*REQUIRED ACTION*
From the entries below, return every line that includes the word "community".

--- EXTRACTED RECORDS ---

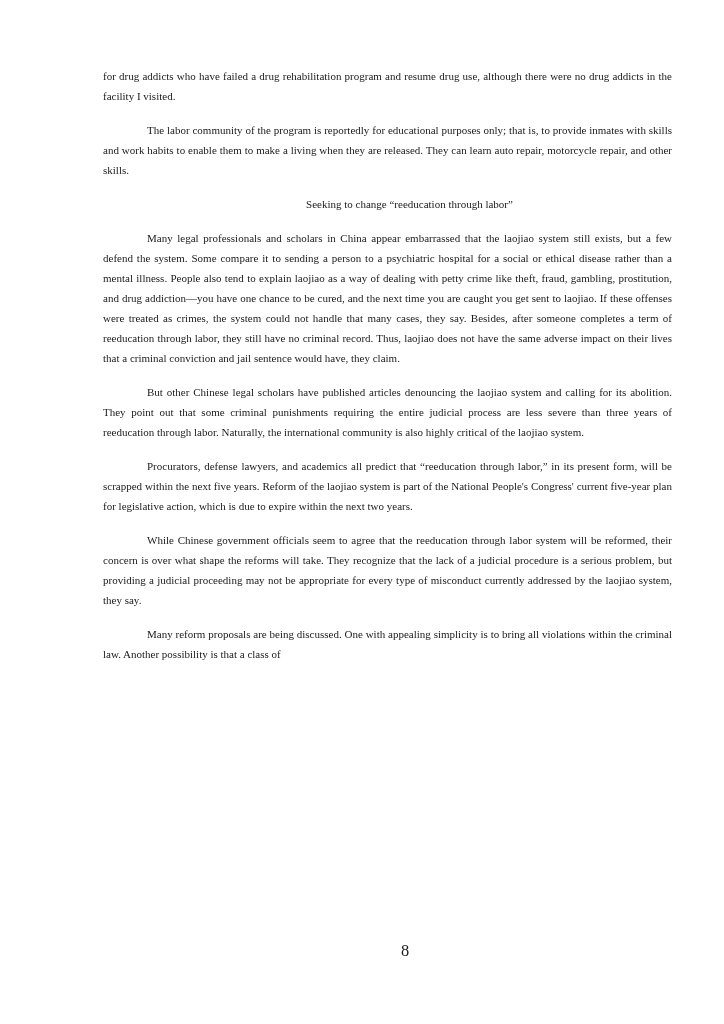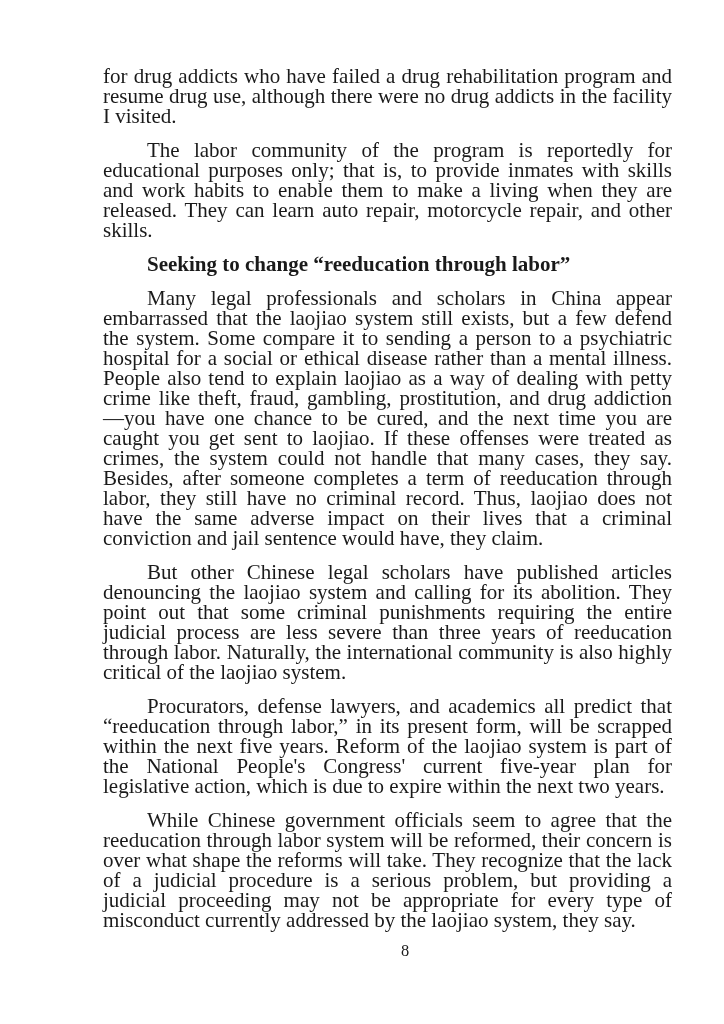--- a/index.html
+++ b/index.html
@@ -12,36 +12,37 @@
       height: 1024px;
       position: relative;
       overflow: hidden;
     }
     .page {
       position: absolute;
       left: 103px;
       top: 66px;
       width: 569px;
       font-family: "Liberation Serif", "DejaVu Serif", serif;
-      font-size: 21px;
+      font-size: 11px;
       line-height: 20px;
       color: #1a1a1a;
     }
     .para {
       margin: 0 0 14px 0;
       text-align: justify;
       text-indent: 44px;
     }
     .para.cont {
       text-indent: 0;
     }
     .heading {
       margin: 0 0 14px 0;
-      font-weight: bold;
+      font-weight: normal;
       text-indent: 44px;
+      text-align: center;
     }
     .page-number {
       position: absolute;
       left: 0;
       width: 724px;
       top: 941px;
       text-align: center;
       font-family: "Liberation Serif", "DejaVu Serif", serif;
       font-size: 16.4px;
       line-height: 20px;
@@ -54,15 +55,16 @@
 <body>
 
 <div class="page">
   <p class="para cont">for drug addicts who have failed a drug rehabilitation program and resume drug use, although there were no drug addicts in the facility I visited.</p>
   <p class="para">The labor community of the program is reportedly for educational purposes only; that is, to provide inmates with skills and work habits to enable them to make a living when they are released. They can learn auto repair, motorcycle repair, and other skills.</p>
   <p class="heading">Seeking to change “reeducation through labor”</p>
   <p class="para">Many legal professionals and scholars in China appear embarrassed that the laojiao system still exists, but a few defend the system. Some compare it to sending a person to a psychiatric hospital for a social or ethical disease rather than a mental illness. People also tend to explain laojiao as a way of dealing with petty crime like theft, fraud, gambling, prostitution, and drug addiction—you have one chance to be cured, and the next time you are caught you get sent to laojiao. If these offenses were treated as crimes, the system could not handle that many cases, they say. Besides, after someone completes a term of reeducation through labor, they still have no criminal record. Thus, laojiao does not have the same adverse impact on their lives that a criminal conviction and jail sentence would have, they claim.</p>
   <p class="para">But other Chinese legal scholars have published articles denouncing the laojiao system and calling for its abolition. They point out that some criminal punishments requiring the entire judicial process are less severe than three years of reeducation through labor. Naturally, the international community is also highly critical of the laojiao system.</p>
   <p class="para">Procurators, defense lawyers, and academics all predict that “reeducation through labor,” in its present form, will be scrapped within the next five years. Reform of the laojiao system is part of the National People's Congress' current five-year plan for legislative action, which is due to expire within the next two years.</p>
   <p class="para">While Chinese government officials seem to agree that the reeducation through labor system will be reformed, their concern is over what shape the reforms will take. They recognize that the lack of a judicial procedure is a serious problem, but providing a judicial proceeding may not be appropriate for every type of misconduct currently addressed by the laojiao system, they say.</p>
+  <p class="para">Many reform proposals are being discussed. One with appealing simplicity is to bring all violations within the criminal law. Another possibility is that a class of</p>
 </div>
 
 <div class="page-number">8</div>
 
 </body></html>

---

*ANSWER TO THIS PROBLEM*
   <p class="para">The labor community of the program is reportedly for educational purposes only; that is, to provide inmates with skills and work habits to enable them to make a living when they are released. They can learn auto repair, motorcycle repair, and other skills.</p>
   <p class="para">But other Chinese legal scholars have published articles denouncing the laojiao system and calling for its abolition. They point out that some criminal punishments requiring the entire judicial process are less severe than three years of reeducation through labor. Naturally, the international community is also highly critical of the laojiao system.</p>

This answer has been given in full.